(Data for review)

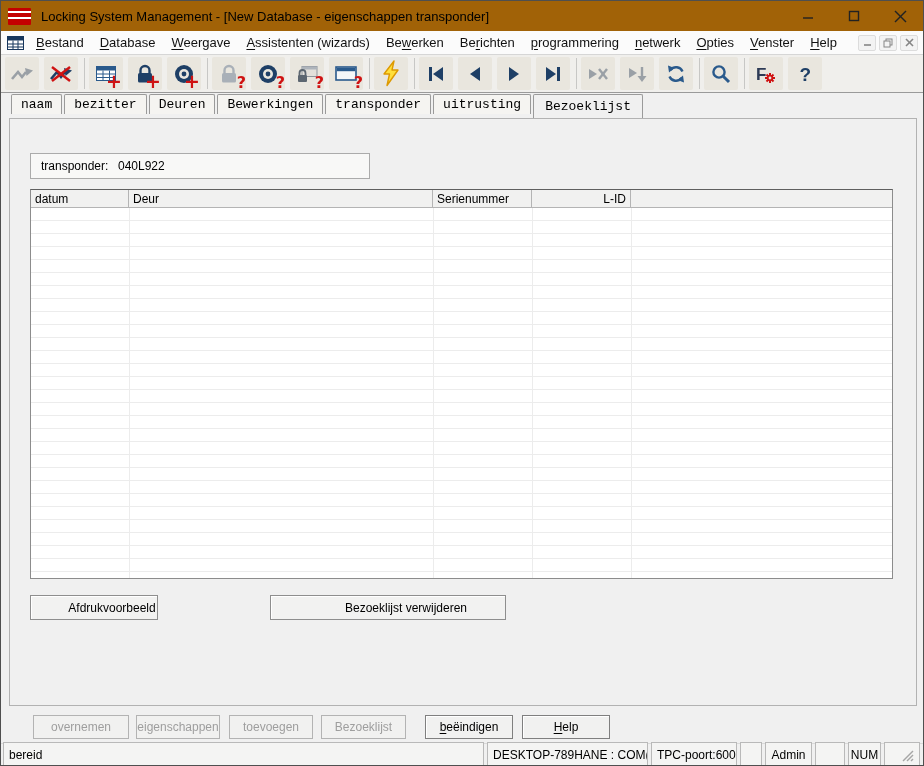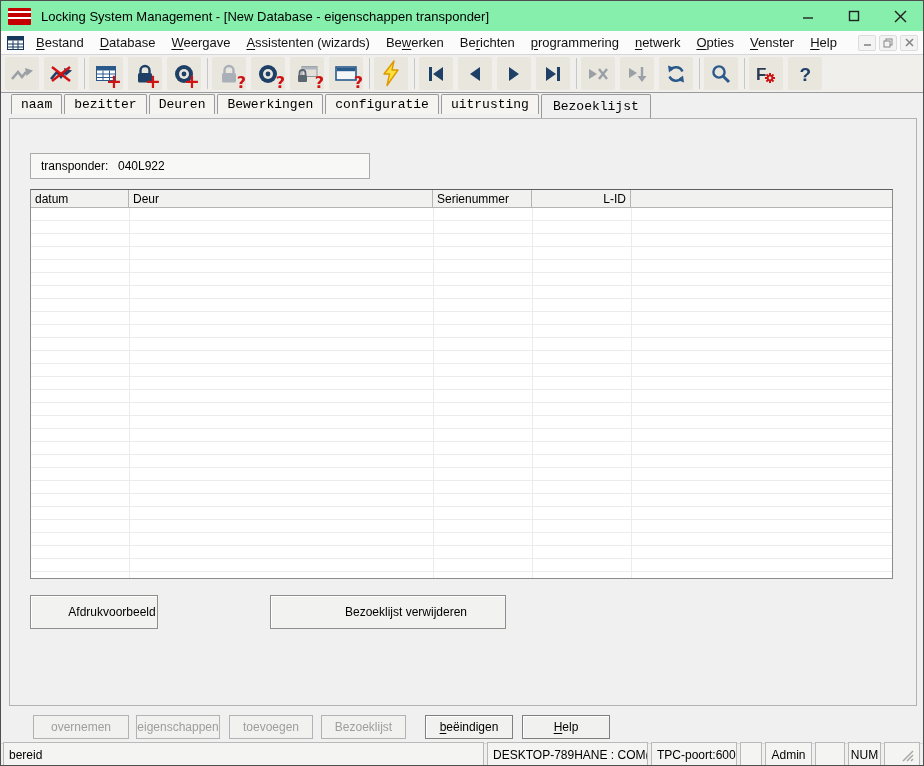--- a/index.html
+++ b/index.html
@@ -9,7 +9,7 @@
             border:1px solid #4f4f4f; overflow:hidden; }
 
   
-  .titlebar { height:30px; background:#86efac; display:flex; align-items:center; padding-left:7px; }
+  .titlebar { height:30px; background:#a16207; display:flex; align-items:center; padding-left:7px; }
   .app-icon { width:23px; height:17px;
     background:linear-gradient(to bottom,#c40000 0 3px,#ffffff 3px 5px,#c40000 5px 9px,#ffffff 9px 11px,#c40000 11px 17px);
     border-radius:1px; }

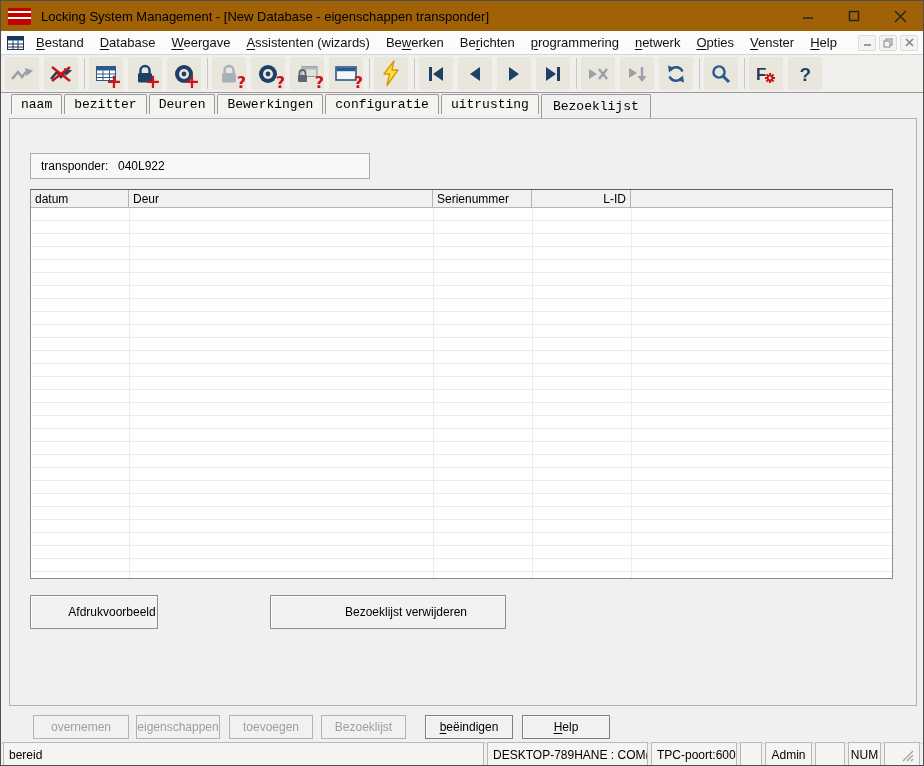--- a/index.html
+++ b/index.html
@@ -373,7 +373,7 @@
       <div class="tab">bezitter</div>
       <div class="tab">Deuren</div>
       <div class="tab">Bewerkingen</div>
-      <div class="tab">configuratie</div>
+      <div class="tab">transponder</div>
       <div class="tab">uitrusting</div>
       <div class="tab active">Bezoeklijst</div>
     </div>

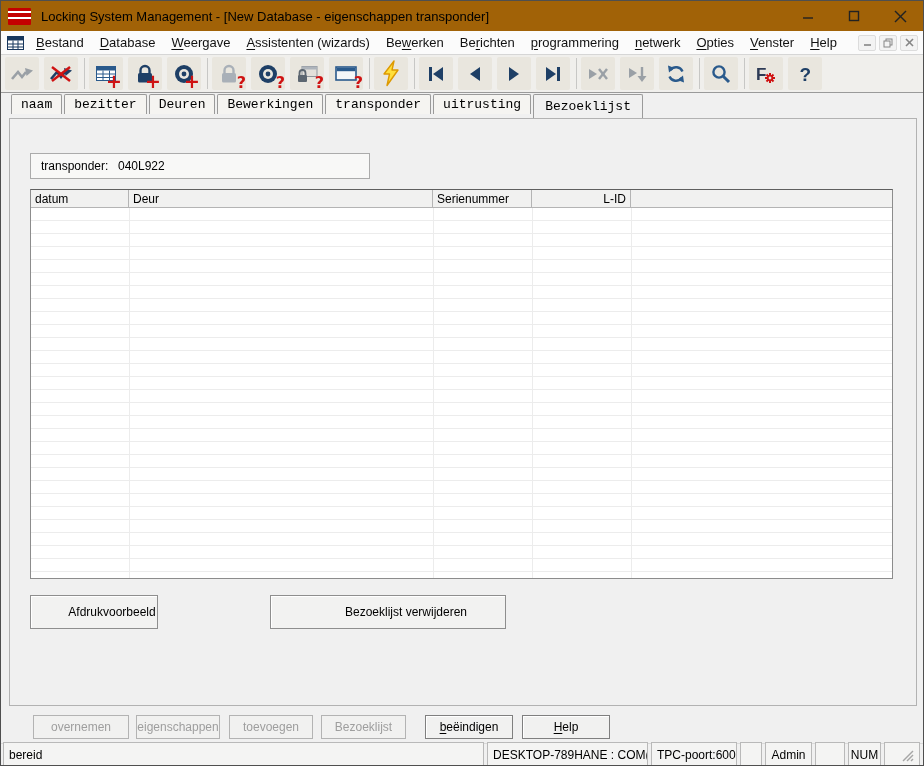--- a/index.html
+++ b/index.html
@@ -68,7 +68,7 @@
            background:repeating-linear-gradient(to bottom,#ffffff 0 12px,#ececec 12px 13px); }
   .vline { position:absolute; top:0; bottom:0; width:1px; background:#ececec; }
 
-  .btn { position:absolute; height:34px; background:#f2f2f1; border:1px solid #8e8e8e;
+  .btn { position:absolute; height:25px; background:#f2f2f1; border:1px solid #8e8e8e;
          box-shadow:inset 1px 1px 0 #ffffff; font-size:12px; color:#000;
          display:flex; align-items:center; justify-content:center;
          font-family:"Liberation Sans", sans-serif;padding-left:36px; }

(End Data for review)

What the task requires
Return every line from the records above that holds the word "ffffff".

Answer box
     background:linear-gradient(to bottom,#c40000 0 3px,#ffffff 3px 5px,#c40000 5px 9px,#ffffff 9px 11px,#c40000 11px 17px);
            background:repeating-linear-gradient(to bottom,#ffffff 0 12px,#ececec 12px 13px); }
          box-shadow:inset 1px 1px 0 #ffffff; font-size:12px; color:#000;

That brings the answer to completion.